ACTIVITY: Collect from the data below each line with "width".

----

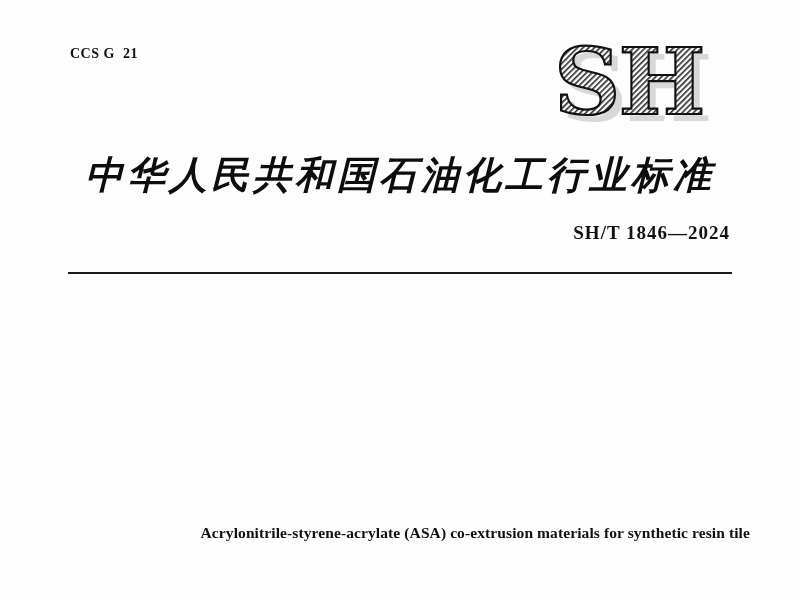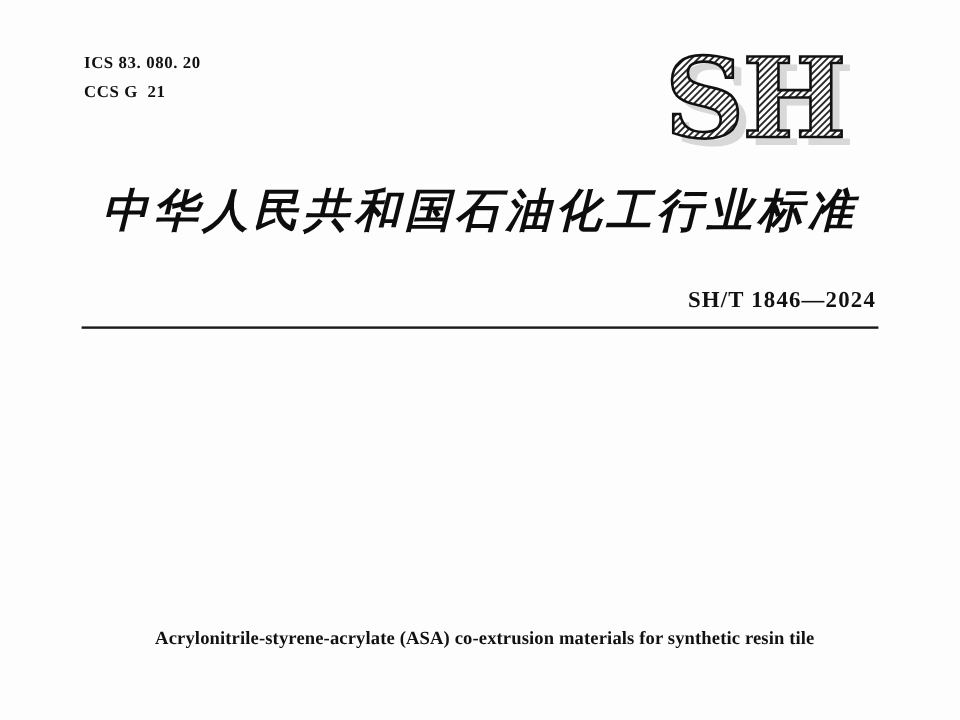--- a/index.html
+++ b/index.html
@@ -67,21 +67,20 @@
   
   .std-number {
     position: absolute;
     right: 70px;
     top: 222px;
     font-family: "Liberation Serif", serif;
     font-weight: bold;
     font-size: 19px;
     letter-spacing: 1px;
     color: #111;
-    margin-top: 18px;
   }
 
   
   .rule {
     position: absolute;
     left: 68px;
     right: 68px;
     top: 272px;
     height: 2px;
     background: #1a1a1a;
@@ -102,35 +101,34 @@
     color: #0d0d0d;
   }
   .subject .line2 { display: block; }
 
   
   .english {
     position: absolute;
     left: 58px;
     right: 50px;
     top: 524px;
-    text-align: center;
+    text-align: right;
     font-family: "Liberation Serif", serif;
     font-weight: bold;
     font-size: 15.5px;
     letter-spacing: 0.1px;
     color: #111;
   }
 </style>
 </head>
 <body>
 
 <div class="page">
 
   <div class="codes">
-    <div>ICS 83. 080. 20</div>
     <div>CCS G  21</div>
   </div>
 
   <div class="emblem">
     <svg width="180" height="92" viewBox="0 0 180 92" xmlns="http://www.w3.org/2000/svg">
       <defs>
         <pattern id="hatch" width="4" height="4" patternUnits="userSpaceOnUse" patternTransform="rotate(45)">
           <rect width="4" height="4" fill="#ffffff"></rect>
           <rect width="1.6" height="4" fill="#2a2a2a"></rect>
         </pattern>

----

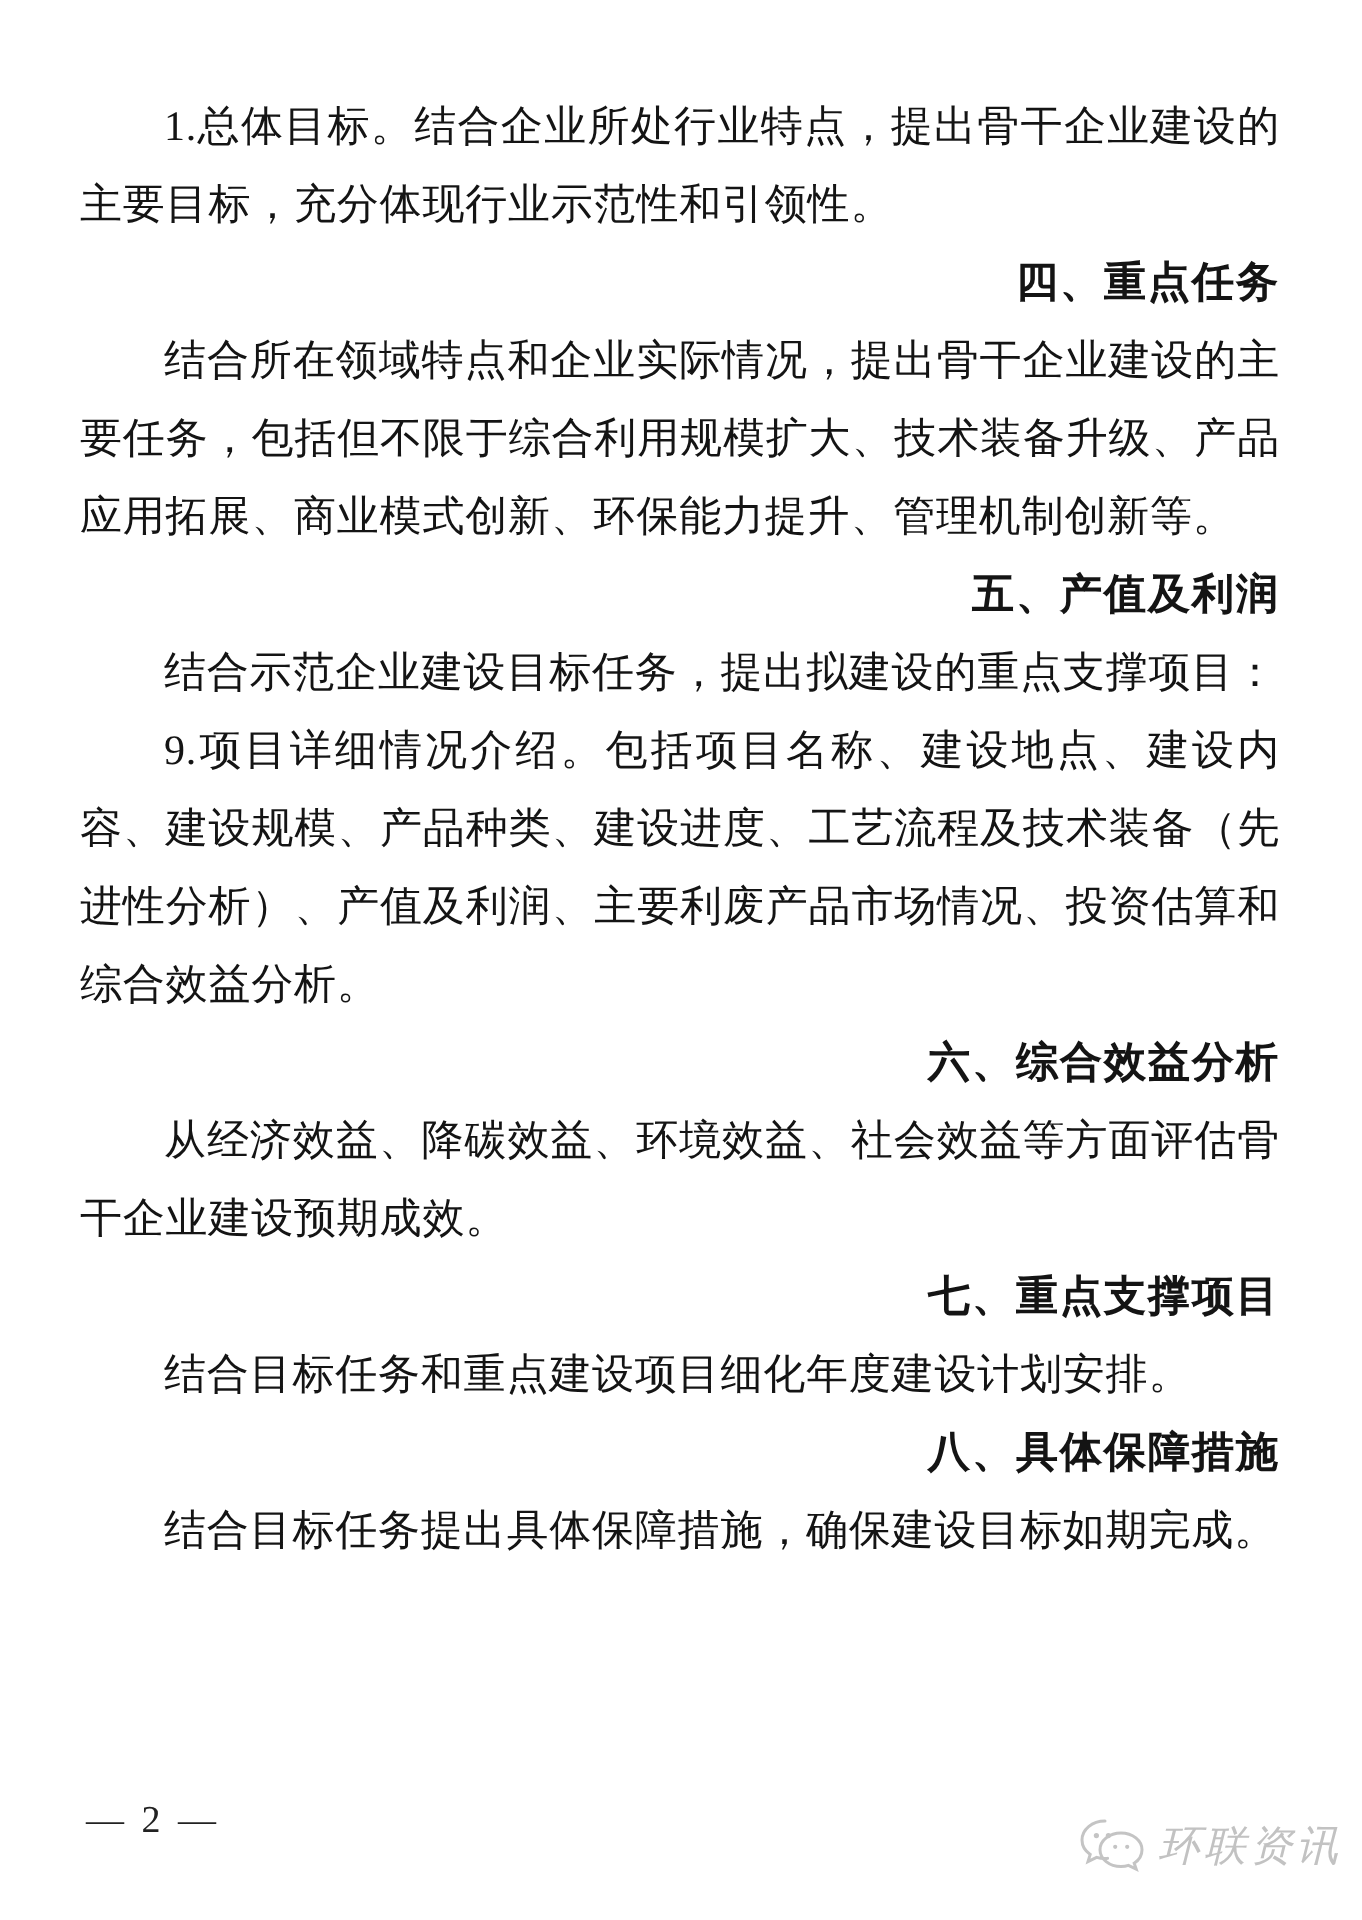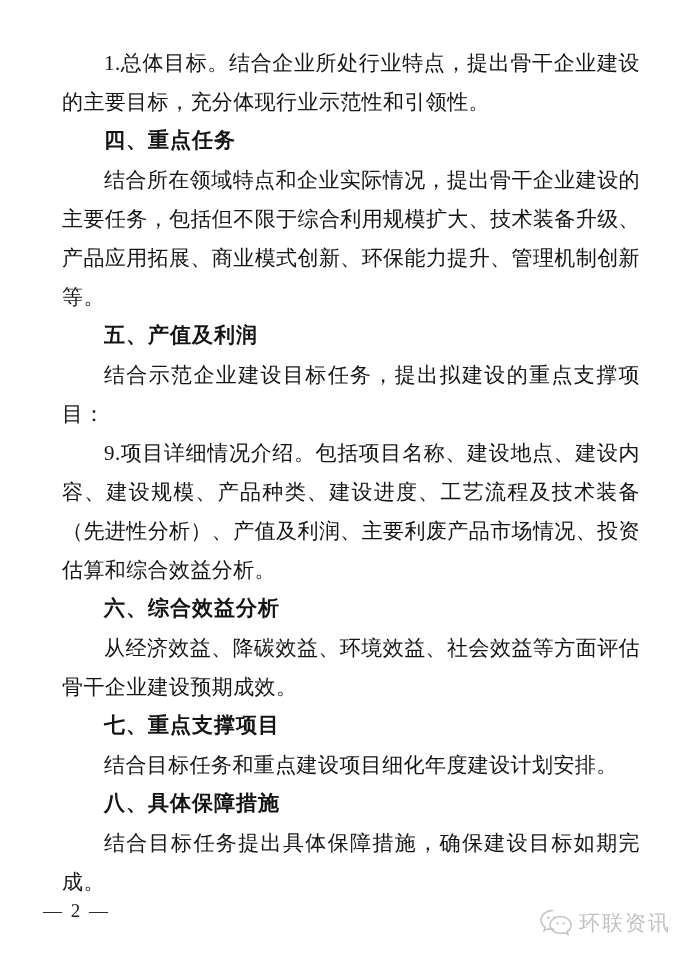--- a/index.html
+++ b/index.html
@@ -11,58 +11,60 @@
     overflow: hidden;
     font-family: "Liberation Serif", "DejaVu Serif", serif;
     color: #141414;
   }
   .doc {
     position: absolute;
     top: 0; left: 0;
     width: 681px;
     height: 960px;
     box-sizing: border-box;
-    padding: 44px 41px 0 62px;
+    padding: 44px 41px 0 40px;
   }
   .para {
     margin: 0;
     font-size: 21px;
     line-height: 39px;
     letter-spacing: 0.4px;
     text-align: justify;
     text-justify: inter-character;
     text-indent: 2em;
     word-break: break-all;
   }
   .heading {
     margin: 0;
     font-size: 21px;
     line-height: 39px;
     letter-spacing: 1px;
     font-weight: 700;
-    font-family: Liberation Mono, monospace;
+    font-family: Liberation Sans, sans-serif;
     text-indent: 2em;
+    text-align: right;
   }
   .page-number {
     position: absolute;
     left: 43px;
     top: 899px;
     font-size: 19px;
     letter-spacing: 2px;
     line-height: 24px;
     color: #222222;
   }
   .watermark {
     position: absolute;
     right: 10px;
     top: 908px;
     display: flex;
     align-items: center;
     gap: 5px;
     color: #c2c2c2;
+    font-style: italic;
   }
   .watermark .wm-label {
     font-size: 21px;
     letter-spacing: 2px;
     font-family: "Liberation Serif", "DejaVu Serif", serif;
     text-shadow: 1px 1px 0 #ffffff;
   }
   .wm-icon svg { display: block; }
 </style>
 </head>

----

RESULT:
     <svg width="180" height="92" viewBox="0 0 180 92" xmlns="http://www.w3.org/2000/svg">
         <pattern id="hatch" width="4" height="4" patternUnits="userSpaceOnUse" patternTransform="rotate(45)">
           <rect width="4" height="4" fill="#ffffff"></rect>
           <rect width="1.6" height="4" fill="#2a2a2a"></rect>
     width: 681px;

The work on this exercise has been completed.